Türkiye olarak Suriye'nin toprak bütünlüğünü çok önemsiyoruz. Sadece biz önemsemiyoruz, İran da diğer ülkeler de önemsiyor. Orada ayrı ayrı devletçiklerin oluşturulmaya çalışılması veya böyle bir düşüncenin var olması, Suriye'nin bu halinin daha onlarca yıl devam etmesi anlamına geliyor. Bu da zaten büyük bir tahribat yaşayan ülkenin bir daha belini doğrultamaması anlamına da gelir. Bu insanların, geleceği hakkında söz sahibi olacağı tek bir Suriye devletinin oluşturulması, bütün etnik yapıların temsil edilmesi olmazsa olmaz şarttır. Bu işin paydaşları, çözümü bu çerçevede oluşturmak mecburiyetindedir.

İSRAİL'İN FİLİSTİN'E YÖNELİK SALDIRILARI 

Irak'ta da yine taraflarla yakın işbirliği içerisindeyiz. Bütün ülkenin söz sahibi olacağı bir durumun sağlanması için gereken katkıyı vereceğiz. Rusya ve İsrail ile ilişkilerimiz normalleşti. Ancak son zamanlarda İsrail'in sivillere yönelik saldırısının onaylanmadığını ifade etmek isteriz.  Bizim İsrail ile ilişkilerimizin normalleştirilmesi Filistinliler'in haklı davalarına karşı duruşumuzu, onlarla birlikte hareket etmemizi asla engellemez, durdurmaz.

MUHALEFETE SICAK MESAJLAR

Türkiye'nin önünde güzel günler var.

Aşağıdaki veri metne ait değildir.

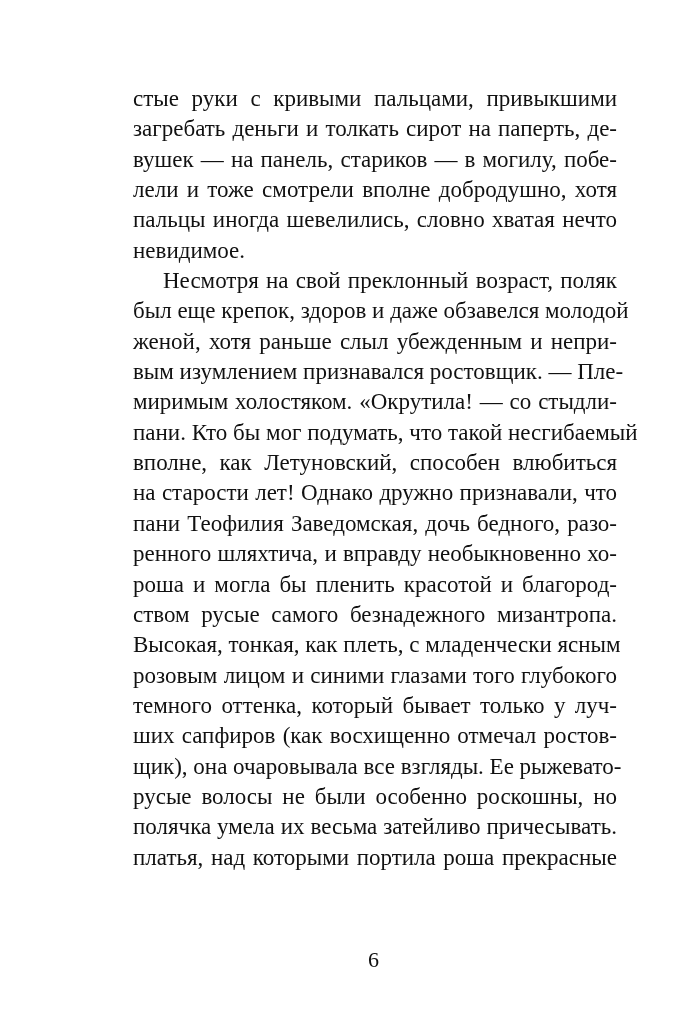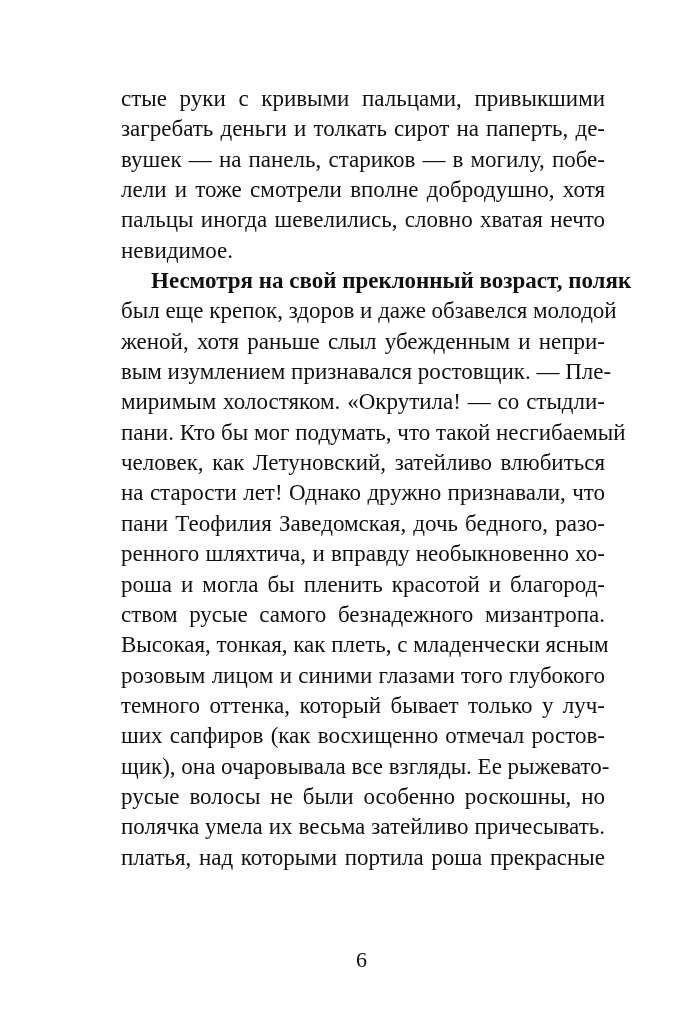"стые руки с кривыми пальцами," .page { left: 4px -> 16px }
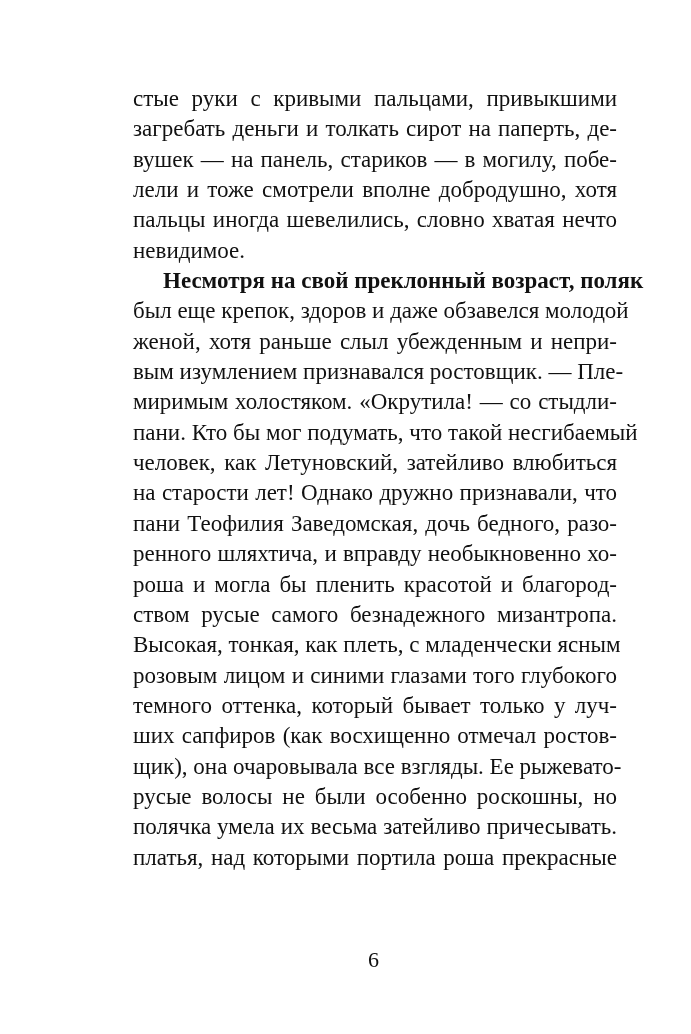"Несмотря на свой преклонный возраст," .line.indent { font-weight: bold -> none }
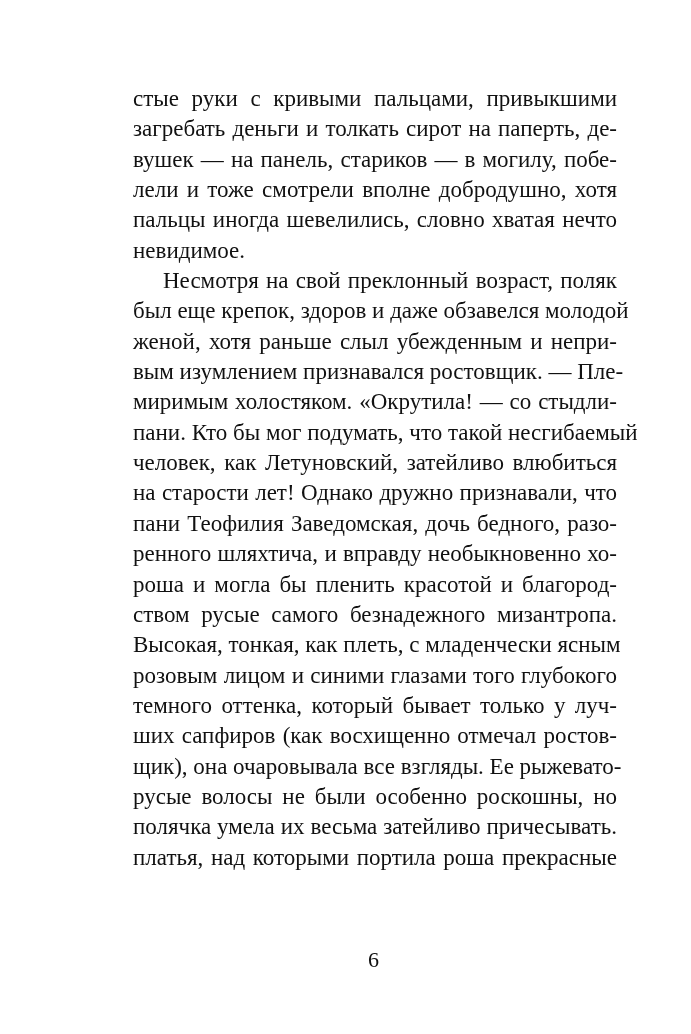"человек, как Летуновский, затейливо" span.line { text: человек, как Летуновский, затейливо -> вполне, как Летуновский, способен }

Bir yandan sağlanan birlik ve kardeşlik ortamını, uzlaşma ortamını devam ettirmek için iktidar partisi sorumluluğunu bilerek daha dikkatli davranacağız. Ülkenin ana meselelerinde muhalefet ve iktidar ayrımı yapmayacağız. Bütün konularımızı konuşarak, görüşerek ve uzlaşarak çözmenin gayreti içinde olacağız.

"YENİ ANAYASAYA GİDEN YOLDA ÖNEMLİ BİR ADIM"

Milletimiz ayrışma istemiyor. 25 Temmuz'da Sayın Cumhurbaşkanımız 3 parti liderini kabul etti. Sayın Cumhurbaşkanımız görüşmede bazı temel hususlarda anayasa değişikliği yapılması konusunda müşterek gayret gösterilmesini teklif etti. Bu kapsamda bugüne kadar yaklaşık 8-10 görüşme yapıldı. Bazı önemli hususlarda görüş birliğinin sağlandığını da görüyoruz. Bu da memnuniyet verici. Zannediyorum, önümüzdeki 5-10 gün içinde bu çalışma bir noktaya gelecek ve bütün bunlar genel başkanlara sunulacak. Biz de bir kez daha gözden geçirerek, mutabık olduğumuz, anlaştığımız maddeleri Meclis'e getirerek, Meclis'te oylamak suretiyle kısmi de olsa bir değişikliği, milletin ihtiyacı olan ve artık vesayet döneminden kalan maddeleri değiştirmiş olacağız. Böylece tam anlamıyla kapsamlı bir anayasa olmasa bile yeni anayasaya giden yolda önemli bir adımı anlaşarak, uzlaşarak yapabilmeyi başaracağız.

GAZİANTEP SALDIRISI 

Tehdit geçmiş değil. 15 Temmuz FETÖ bir girişimde bulundu. Ondan sonra oluşan boşluğu bölücü terör örgütü hemen doldurdu. Onlar birbirleriyle paslaşarak bu işleri yapıyor. Bunda hiçbir tereddüt yok çünkü aynı merkez bunları yönetiyor. O merkezin amacı da Türkiye'yi meşgul etmek, enerjisini azaltmak, Türkiye'nin muasır medeniyetlere giden yoldaki enerjisini, hızını kesmek.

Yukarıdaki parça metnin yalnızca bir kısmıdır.